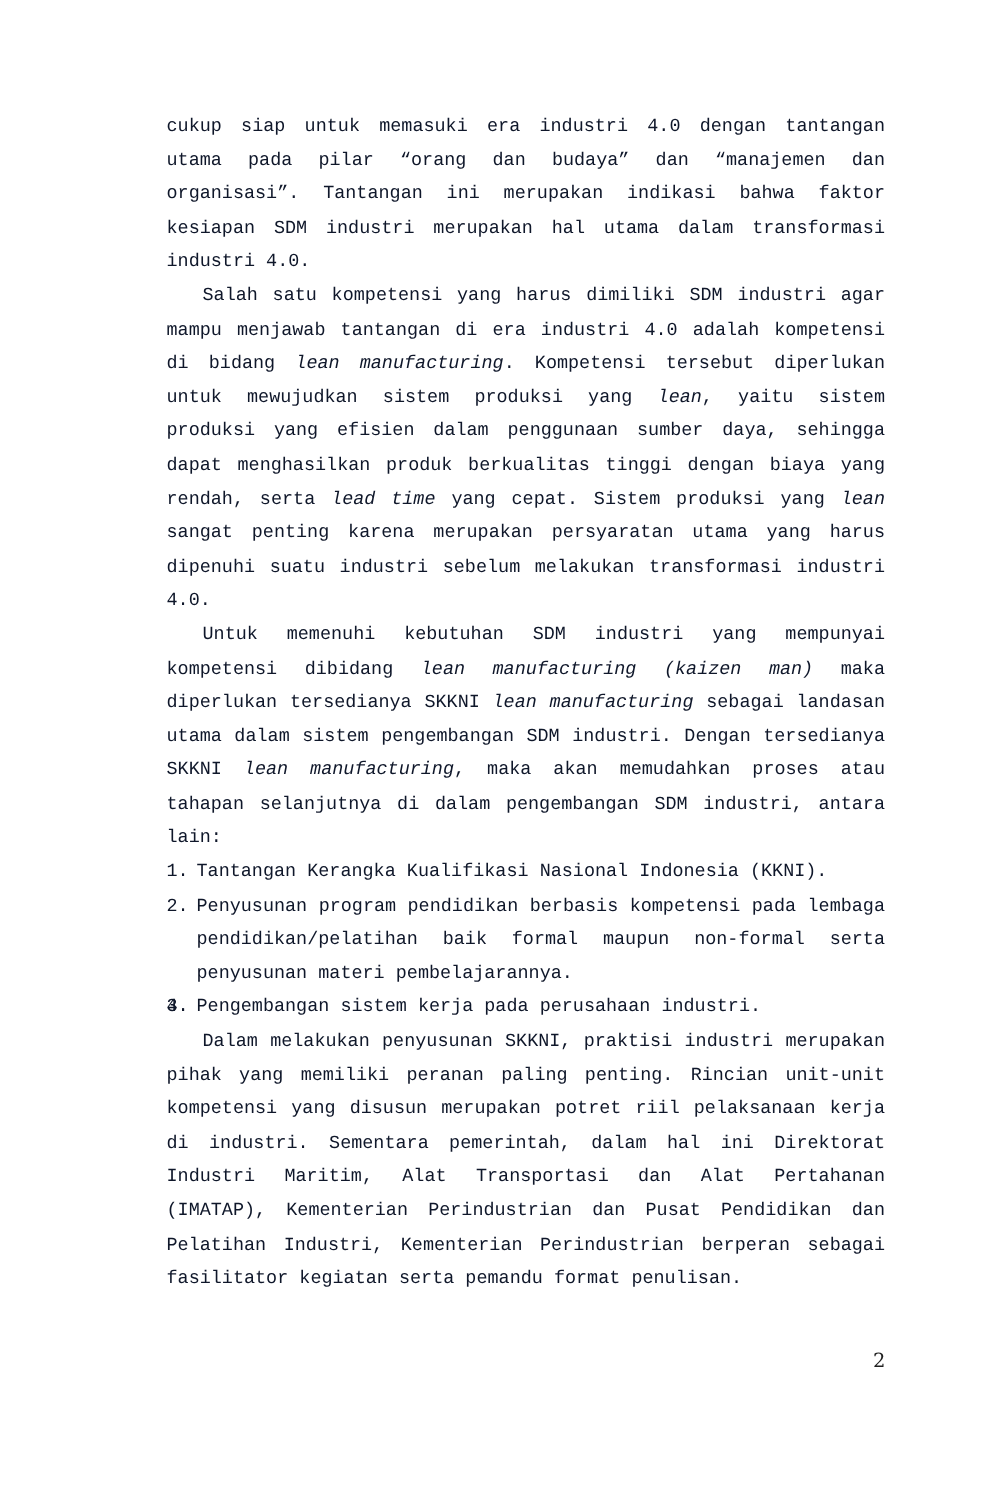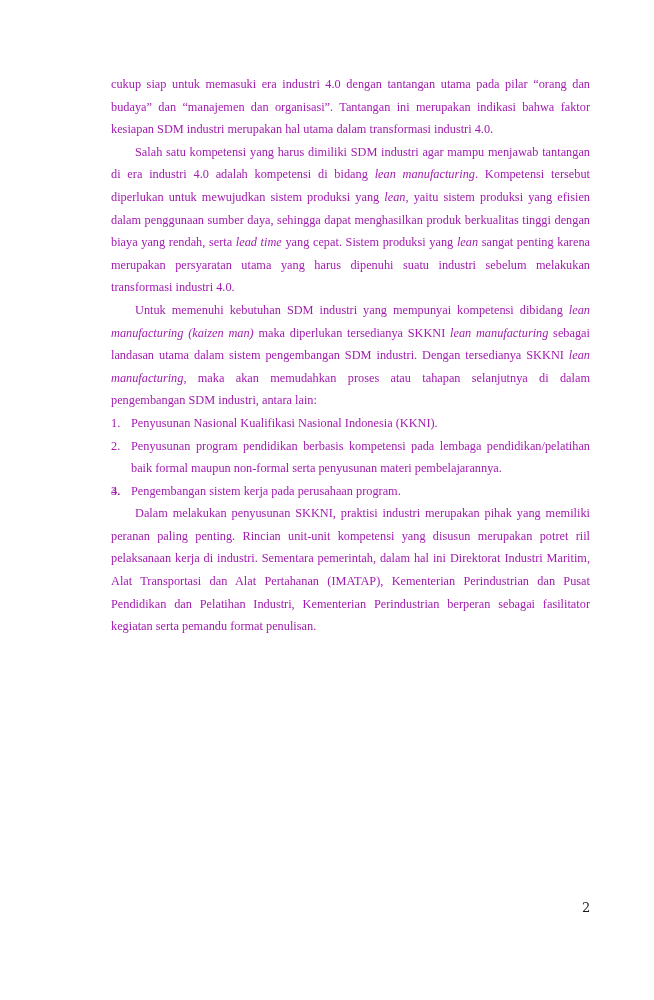--- a/index.html
+++ b/index.html
@@ -1,20 +1,20 @@
 <!DOCTYPE html>
 <html><head>
 <meta charset="utf-8">
 <style>
   html, body { margin: 0; padding: 0; background: #ffffff; }
   body { width: 654px; height: 1000px; position: relative; overflow: hidden; }
   .page {
     position: absolute; left: 111px; top: 73px; width: 479px;
-    font-family: Liberation Serif, serif;
-    font-size: 12.3px; line-height: 22.6px; color: #a21caf;
+    font-family: Liberation Mono, monospace;
+    font-size: 12.3px; line-height: 22.6px; color: #0f172a;
     text-align: justify;
   }
   p { margin: 0; }
   .indent { text-indent: 24px; }
   em { font-style: italic; }
   ol { margin: 0; padding: 0; list-style: none; }
   ol li { position: relative; padding-left: 20px; }
   ol li .num { position: absolute; left: 0; top: 0; }
   .page-number {
     position: absolute; left: 582px; top: 900px;
@@ -25,22 +25,22 @@
 <body>
 
 <div class="page">
   <p><span>cukup siap untuk memasuki era industri 4.0 dengan tantangan utama pada pilar “orang dan budaya” dan “manajemen dan organisasi”. Tantangan ini merupakan indikasi bahwa faktor kesiapan SDM industri merupakan hal utama dalam transformasi industri 4.0.</span></p>
 
   <p class="indent"><span>Salah satu kompetensi yang harus dimiliki SDM industri agar mampu menjawab tantangan di era industri 4.0 adalah kompetensi di bidang </span><em>lean manufacturing</em><span>. Kompetensi tersebut diperlukan untuk mewujudkan sistem produksi yang </span><em>lean</em><span>, yaitu sistem produksi yang efisien dalam penggunaan sumber daya, sehingga dapat menghasilkan produk berkualitas tinggi dengan biaya yang rendah, serta </span><em>lead time</em><span> yang cepat. Sistem produksi yang </span><em>lean</em><span> sangat penting karena merupakan persyaratan utama yang harus dipenuhi suatu industri sebelum melakukan transformasi industri 4.0.</span></p>
 
   <p class="indent"><span>Untuk memenuhi kebutuhan SDM industri yang mempunyai kompetensi dibidang </span><em>lean manufacturing (kaizen man)</em><span> maka diperlukan tersedianya SKKNI </span><em>lean manufacturing</em><span> sebagai landasan utama dalam sistem pengembangan SDM industri. Dengan tersedianya SKKNI </span><em>lean manufacturing</em><span>, maka akan memudahkan proses atau tahapan selanjutnya di dalam pengembangan SDM industri, antara lain:</span></p>
 
   <ol>
-    <li><span class="num">1.</span><span>Penyusunan Nasional Kualifikasi Nasional Indonesia (KKNI).</span></li>
+    <li><span class="num">1.</span><span>Tantangan Kerangka Kualifikasi Nasional Indonesia (KKNI).</span></li>
     <li><span class="num">2.</span><span>Penyusunan program pendidikan berbasis kompetensi pada lembaga pendidikan/pelatihan baik formal maupun non-formal serta penyusunan materi pembelajarannya.</span></li>
     <li><span class="num">3.</span></li>
-    <li><span class="num">4.</span><span>Pengembangan sistem kerja pada perusahaan program.</span></li>
+    <li><span class="num">4.</span><span>Pengembangan sistem kerja pada perusahaan industri.</span></li>
   </ol>
 
   <p class="indent"><span>Dalam melakukan penyusunan SKKNI, praktisi industri merupakan pihak yang memiliki peranan paling penting. Rincian unit-unit kompetensi yang disusun merupakan potret riil pelaksanaan kerja di industri. Sementara pemerintah, dalam hal ini Direktorat Industri Maritim, Alat Transportasi dan Alat Pertahanan (IMATAP), Kementerian Perindustrian dan Pusat Pendidikan dan Pelatihan Industri, Kementerian Perindustrian berperan sebagai fasilitator kegiatan serta pemandu format penulisan.</span></p>
 </div>
 
 <div class="page-number">2</div>
 
 </body></html>

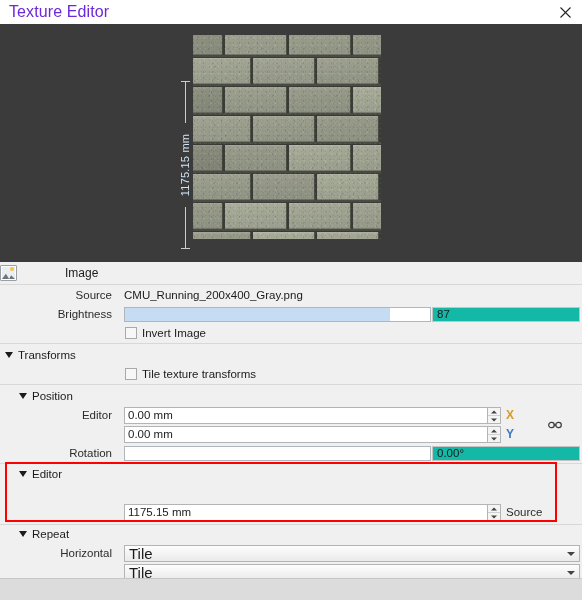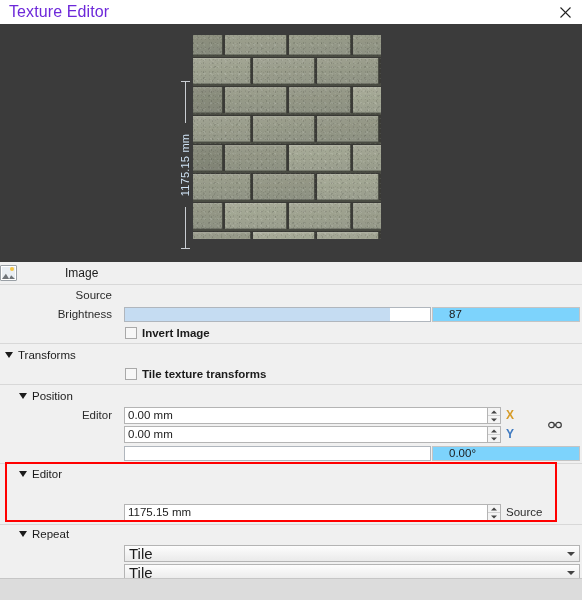--- a/index.html
+++ b/index.html
@@ -128,22 +128,22 @@
   }
 
   
   .slider {
     position: absolute; top: 2px; height: 15px;
     border: 1px solid #b0b6bd; background: #ffffff;
   }
   .slider .fill { position: absolute; left: 0; top: 0; bottom: 0; background: #c5dcf2; }
   .valbox {
     position: absolute; top: 2px; height: 15px;
-    border: 1px solid #c4c4c4; background: #7dd3fc;
-    line-height: 13px; padding-left: 16px; font-size: 11.5px; color: #1b1b1b;
+    border: 1px solid #c4c4c4; background: #14b8a6;
+    line-height: 13px; padding-left: 4px; font-size: 11.5px; color: #1b1b1b;
   }
 
   
   .spin {
     position: absolute; top: 1px; width: 13px; height: 17px;
     border: 1px solid #b4b4b4; border-left: none; background: #f4f4f4;
     display: flex; flex-direction: column;
   }
   .spin i {
     flex: 1; position: relative;
@@ -160,21 +160,21 @@
   .axis {
     position: absolute; top: 0; line-height: 19px; font-size: 12px; font-weight: bold;
   }
   .axis.x { color: #d79b27; }
   .axis.y { color: #3e79c0; }
   .sublabel {
     position: absolute; top: 0; line-height: 19px; font-size: 11.5px; color: #2b2b2b;
   }
 
   
-  .cbrow { position: absolute; left: 0; width: 582px; height: 19px; font-weight: bold; }
+  .cbrow { position: absolute; left: 0; width: 582px; height: 19px; }
   .cbox {
     position: absolute; top: 3px; width: 12px; height: 12px;
     border: 1px solid #a9a9a9; background: #f7f7f7;
   }
   .cblbl { position: absolute; top: 0; line-height: 19px; font-size: 11.5px; color: #1b1b1b; }
 
   
   .sect {
     position: absolute; height: 19px; line-height: 19px;
     font-size: 11.5px; font-weight: normal; color: #1b1b1b;
@@ -310,20 +310,21 @@
         <div class="sky"></div>
           <div class="sun"></div>
           <div class="hill"></div>
       </div>
       <div class="lbl">Image</div>
     </div>
     <div class="sep" style="top:22px"></div>
 
     <div class="row" style="top:24px">
       <div class="rowlabel">Source</div>
+      <div class="readonly" style="left:124px">CMU_Running_200x400_Gray.png</div>
     </div>
 
     <div class="row" style="top:43px">
       <div class="rowlabel">Brightness</div>
       <div class="slider" style="left:124px; width:307px">
         <div class="fill" id="brightfill" style="width: 87%;"></div>
       </div>
       <div class="valbox" style="left:432px; width:148px">87</div>
     </div>
 
@@ -368,20 +369,21 @@
     <div class="row" style="top:163px">
       <div class="field" style="left:124px; width:364px">0.00 mm</div>
       <div class="spin" style="left:488px">
           <i></i>
           <i></i>
         </div>
       <div class="axis y" style="left:506px">Y</div>
     </div>
 
     <div class="row" style="top:182px">
+      <div class="rowlabel">Rotation</div>
       <div class="slider" style="left:124px; width:307px">
         <div class="fill" id="rotfill" style="width: 0%;"></div>
       </div>
       <div class="valbox" style="left:432px; width:148px">0.00°</div>
     </div>
     <div class="sep" style="top:201px"></div>
 
     <div class="sect" style="left:19px; top:203px">
       <span class="tri"></span><span>Editor</span>
     </div>
@@ -395,20 +397,21 @@
         </div>
       <div class="sublabel" style="left:506px">Source</div>
     </div>
     <div class="sep" style="top:262px"></div>
 
     <div class="sect" style="left:19px; top:263px">
       <span class="tri"></span><span>Repeat</span>
     </div>
 
     <div class="row" style="top:282px">
+      <div class="rowlabel">Horizontal</div>
       <div class="combo" style="left:124px; width:456px">
         <span>Tile</span>
         <span class="arw"></span>
       </div>
     </div>
 
     <div class="row" style="top:301px">
       <div class="combo" style="left:124px; width:456px">
         <span>Tile</span>
         <span class="arw"></span>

Exercise directions
Whenever a line above includes the string "Indonesia", copy it.

Reply to the exercise
-    <li><span class="num">1.</span><span>Penyusunan Nasional Kualifikasi Nasional Indonesia (KKNI).</span></li>
+    <li><span class="num">1.</span><span>Tantangan Kerangka Kualifikasi Nasional Indonesia (KKNI).</span></li>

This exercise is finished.